[Web interface edit records]
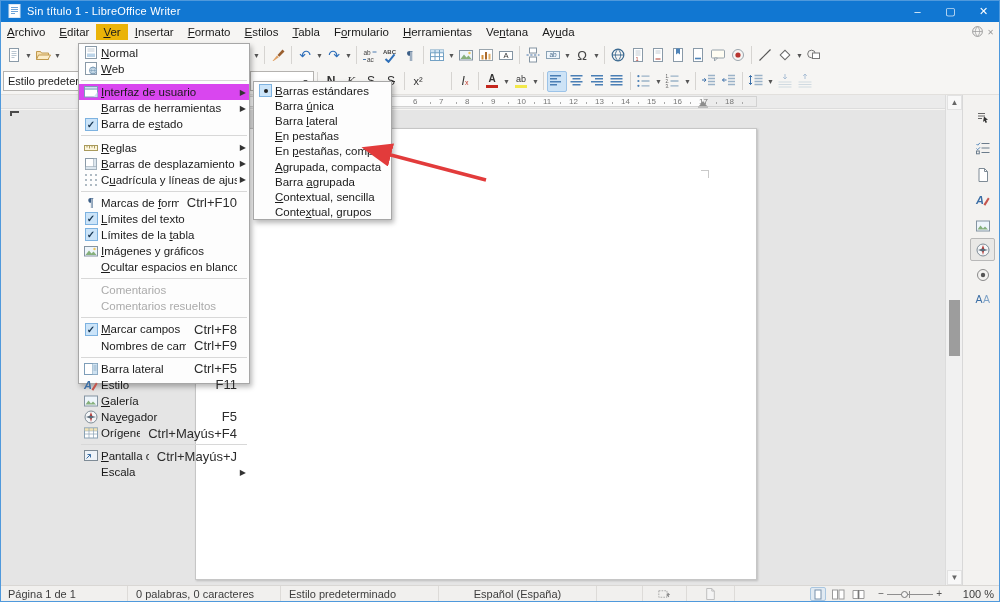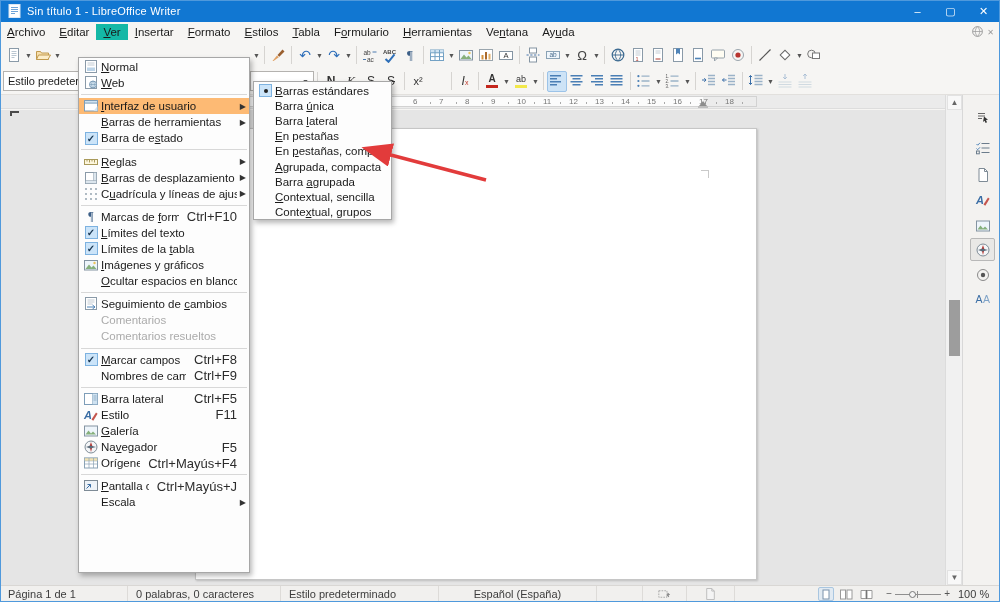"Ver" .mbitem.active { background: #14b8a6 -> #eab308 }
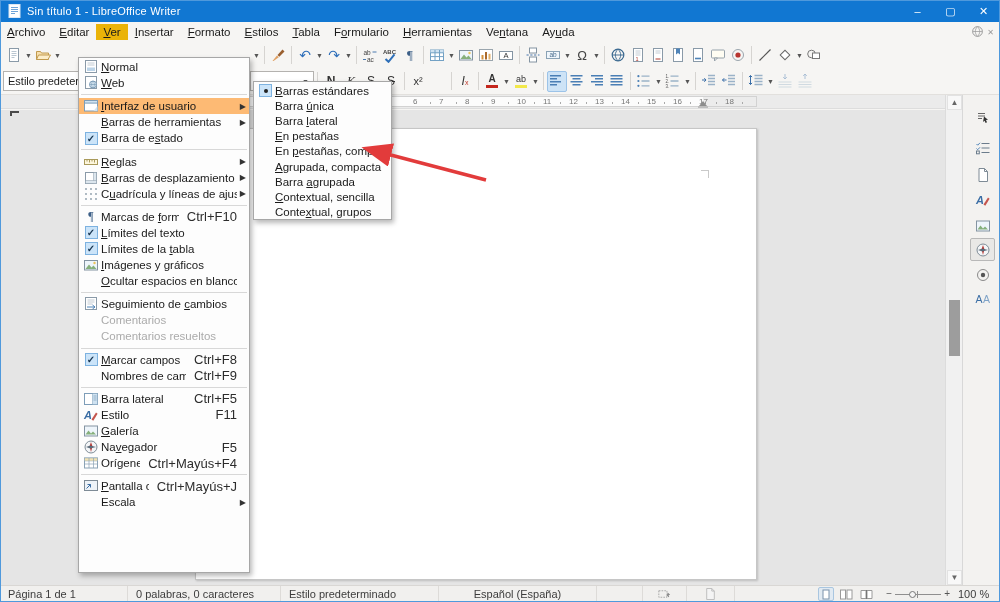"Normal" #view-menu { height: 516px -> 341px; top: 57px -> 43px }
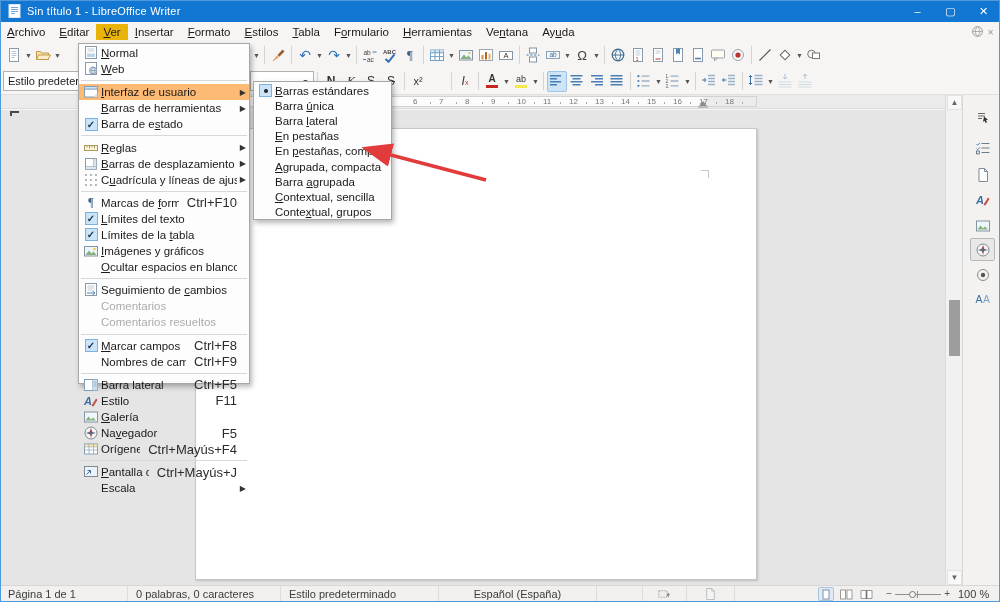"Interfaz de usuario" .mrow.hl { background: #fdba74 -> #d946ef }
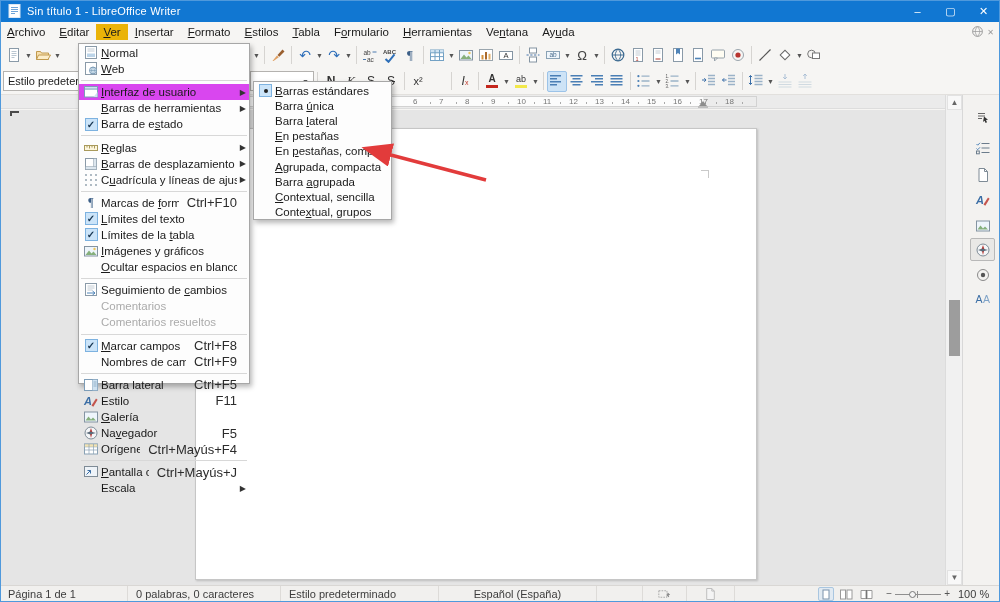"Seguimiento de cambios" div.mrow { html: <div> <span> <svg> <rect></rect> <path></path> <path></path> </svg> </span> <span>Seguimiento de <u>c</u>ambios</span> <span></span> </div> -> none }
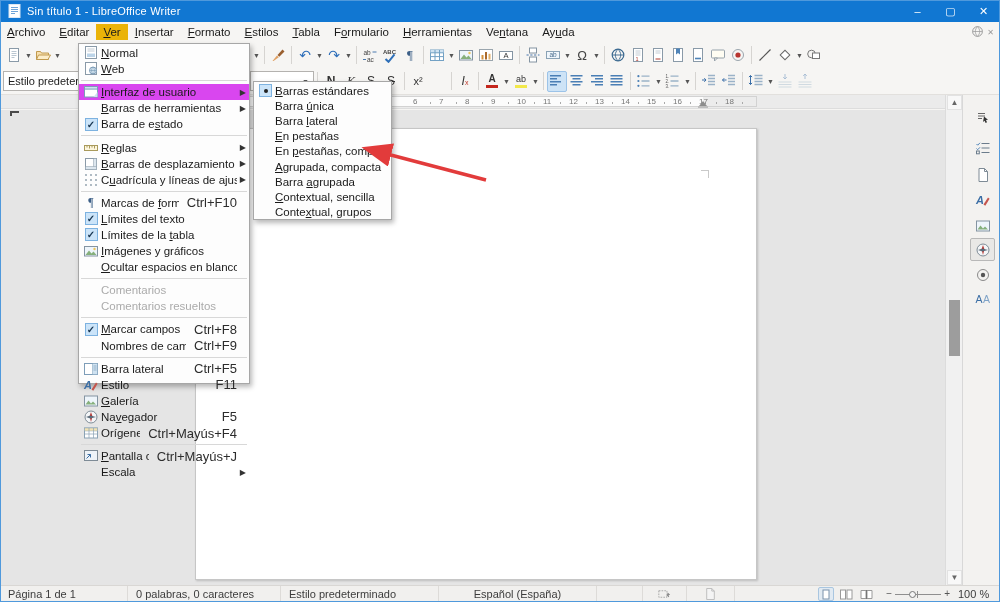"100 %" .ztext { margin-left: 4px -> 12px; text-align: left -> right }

What this task involves
Every record above, copied exactly and without a single picture, makes up the answer.

Response box
"Ver" .mbitem.active { background: #14b8a6 -> #eab308 }
"Normal" #view-menu { height: 516px -> 341px; top: 57px -> 43px }
"Interfaz de usuario" .mrow.hl { background: #fdba74 -> #d946ef }
"Seguimiento de cambios" div.mrow { html: <div> <span> <svg> <rect></rect> <path></path> <path></path> </svg> </span> <span>Seguimiento de <u>c</u>ambios</span> <span></span> </div> -> none }
"100 %" .ztext { margin-left: 4px -> 12px; text-align: left -> right }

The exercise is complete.